BLACKWELL: Florida Congressman Matt Gaetz says he will not resign. There is now an ethics investigation in the House. There's a federal investigation into alleged trafficking. His message to supporters, his first message publicly since these investigations became public, we have that for you next.



BLACKWELL: Republican Congressman Matt Gaetz says that he is not going anywhere. The Florida congressman is defiant in the face of now two investigations. Last night he denied the allegations that he broke sex trafficking and prostitution laws during his first public speech since the investigations became public.

PAUL: CNN has learned that federal investigators are looking into whether the congressman was provided travel and women in exchange for political favors. Sources say investigators are also looking into a trip he took to the Bahamas. CNN crime and justice reporter Katelyn Polantz is tracking this for us. Katelyn, thank you so much. Good to see you this morning. What are you learning about this?
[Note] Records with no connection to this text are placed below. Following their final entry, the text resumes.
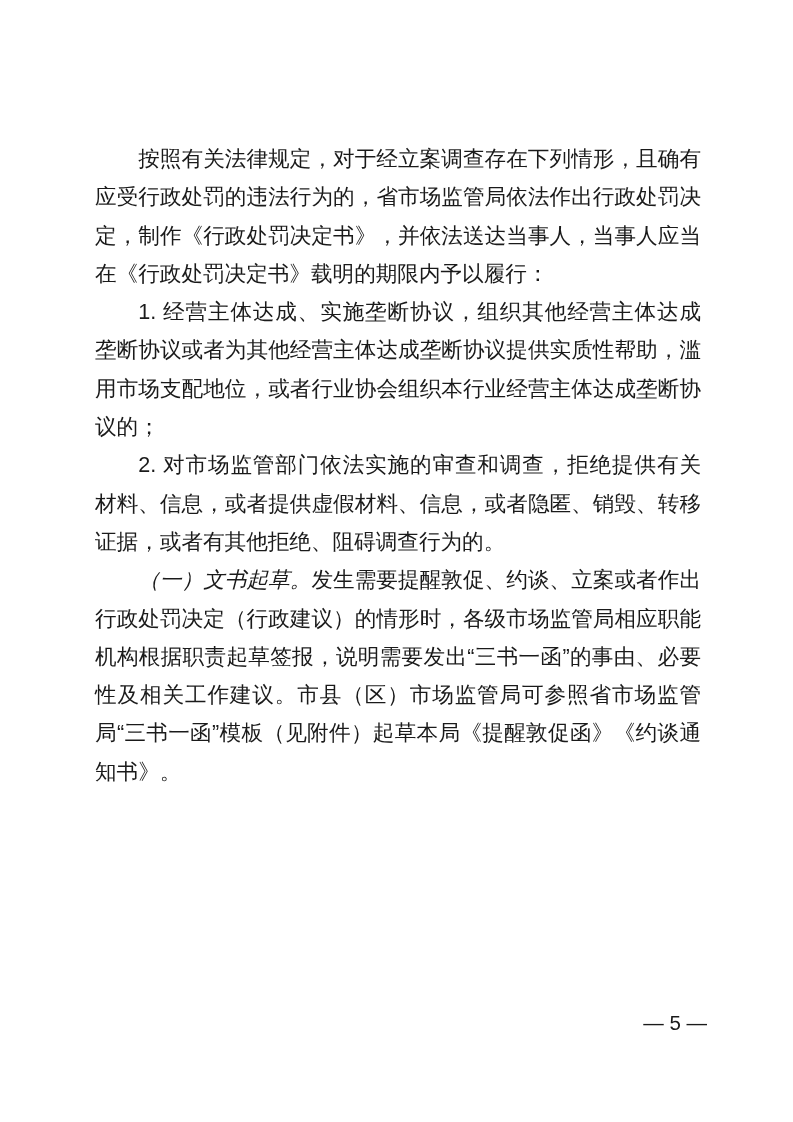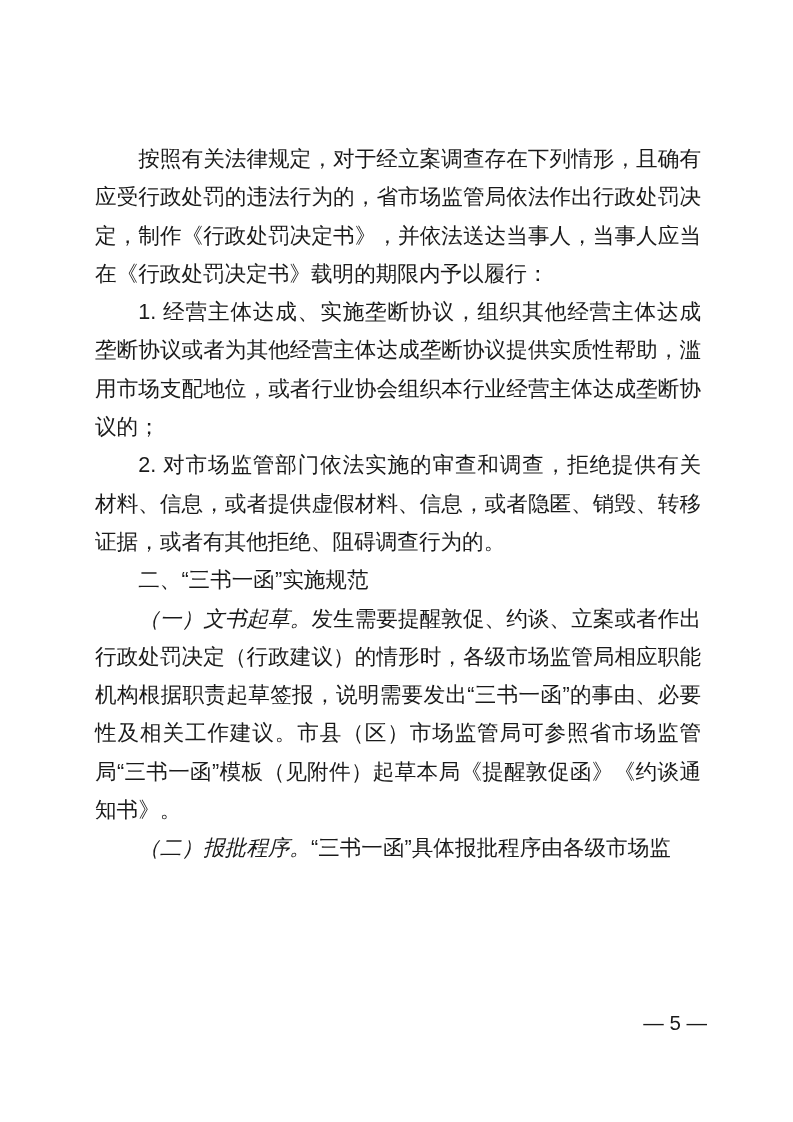--- a/index.html
+++ b/index.html
@@ -59,7 +59,6 @@
     <p>按照有关法律规定，对于经立案调查存在下列情形，且确有应受行政处罚的违法行为的，省市场监管局依法作出行政处罚决定，制作《行政处罚决定书》，并依法送达当事人，当事人应当在《行政处罚决定书》载明的期限内予以履行：</p>
     <p>1. 经营主体达成、实施垄断协议，组织其他经营主体达成垄断协议或者为其他经营主体达成垄断协议提供实质性帮助，滥用市场支配地位，或者行业协会组织本行业经营主体达成垄断协议的；</p>
     <p>2. 对市场监管部门依法实施的审查和调查，拒绝提供有关材料、信息，或者提供虚假材料、信息，或者隐匿、销毁、转移证据，或者有其他拒绝、阻碍调查行为的。</p>
-    <p class="heading">二、“三书一函”实施规范</p>
     <p>
       <span class="lead">（一）文书起草。</span><span>发生需要提醒敦促、约谈、立案或者作出行政处罚决定（行政建议）的情形时，各级市场监管局相应职能机构根据职责起草签报，说明需要发出“三书一函”的事由、必要性及相关工作建议。市县（区）市场监管局可参照省市场监管局“三书一函”模板（见附件）起草本局《提醒敦促函》《约谈通知书》。</span>
     </p>

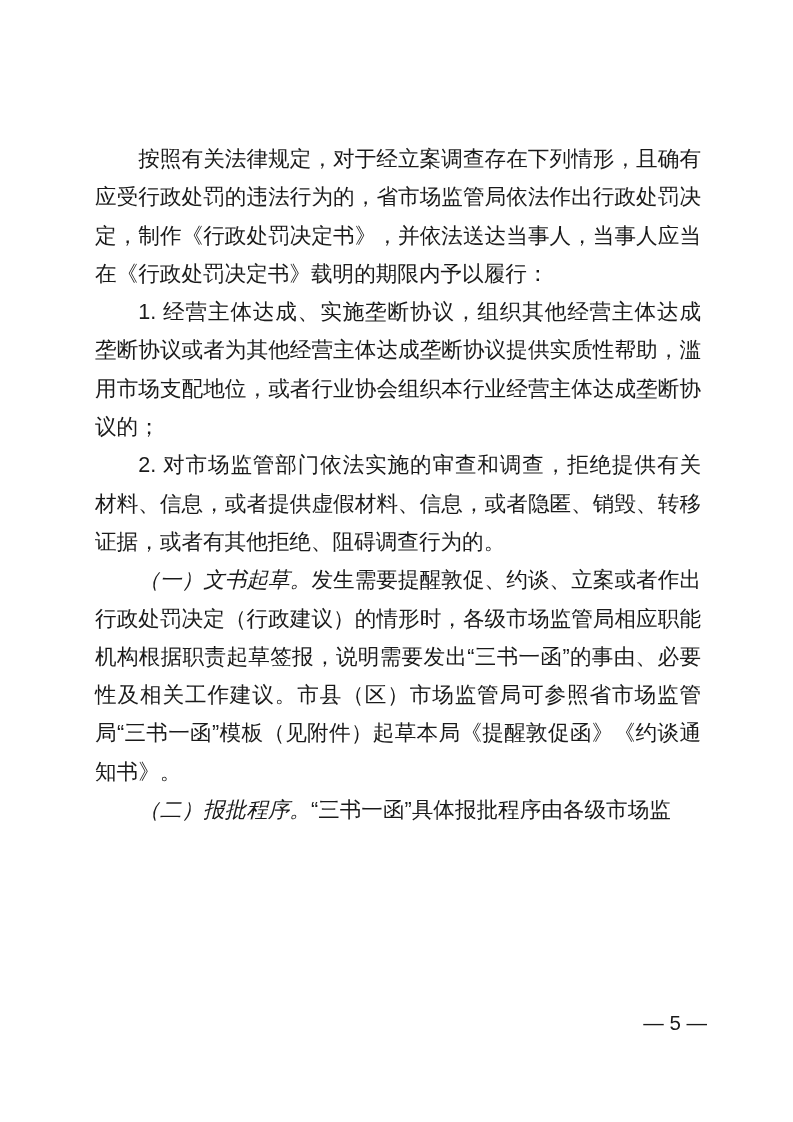--- a/index.html
+++ b/index.html
@@ -62,9 +62,6 @@
     <p>
       <span class="lead">（一）文书起草。</span><span>发生需要提醒敦促、约谈、立案或者作出行政处罚决定（行政建议）的情形时，各级市场监管局相应职能机构根据职责起草签报，说明需要发出“三书一函”的事由、必要性及相关工作建议。市县（区）市场监管局可参照省市场监管局“三书一函”模板（见附件）起草本局《提醒敦促函》《约谈通知书》。</span>
     </p>
-    <p>
-      <span class="lead">（二）报批程序。</span><span>“三书一函”具体报批程序由各级市场监</span>
-    </p>
   </div>
   <div class="page-number">— 5 —</div>
 </div>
KATELYN POLANTZ, CNN CRIME AND JUSTICE REPORTER: Good morning. We are gradually learning more and more about what might be looked at by federal investigators who are examining Matt Gaetz. Initially we had learned that they were looking at whether Gaetz potentially had sex with an underage girl, whether there were women who were provided money. And now we're learning that investigators are also looking at a trip potentially to the Bahamas. That's important in a federal investigation because federal investigations like this into sex trafficking, there have to be reasons to look at travel across state lines.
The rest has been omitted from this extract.